= New York county courts =

Trial-level courts in New York

The County Courts are courts within the New York State Unified Court System located in each county outside New York City. In New York City, criminal and civil matters are heard in the city Criminal Court and Civil Court, respectively, or the state Supreme Court.

== Jurisdiction ==
The court has unlimited criminal jurisdiction and civil jurisdiction where the amount in controversy is no more than $25,000. County courts primarily hear criminal cases, while the Supreme Court primarily hears civil cases, and usually only felonies as lesser crimes are handled by local courts.

== Structure ==
A County Court operates in each county except for the five counties of New York City (in those counties, the New York City Courts and Supreme Court operate in place of a typical County Court). Unlike the Supreme Court, each County Court is considered distinct.

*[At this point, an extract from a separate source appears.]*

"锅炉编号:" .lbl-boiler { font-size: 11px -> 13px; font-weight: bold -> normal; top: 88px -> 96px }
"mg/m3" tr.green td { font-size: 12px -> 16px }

The County Court is authorized to establish "appellate sessions", an intermediate appellate court that hears appeals from the inferior courts. Appellate sessions are located in the Third and Fourth Judicial Departments only.

== Judges ==
Judges are elected to ten-year terms.

== Appellate procedure ==
Appeals in criminal cases originating in the County Court and in civil cases are taken to the Supreme Court, Appellate Division as of right, except for civil appeals in the Second Department, which are taken to the Appellate Term of the Supreme Court. In criminal matters in which the County Court acts as an appellate court, further appeal is to the Court of Appeals and may be taken only by permission of a judge of the Court of Appeals.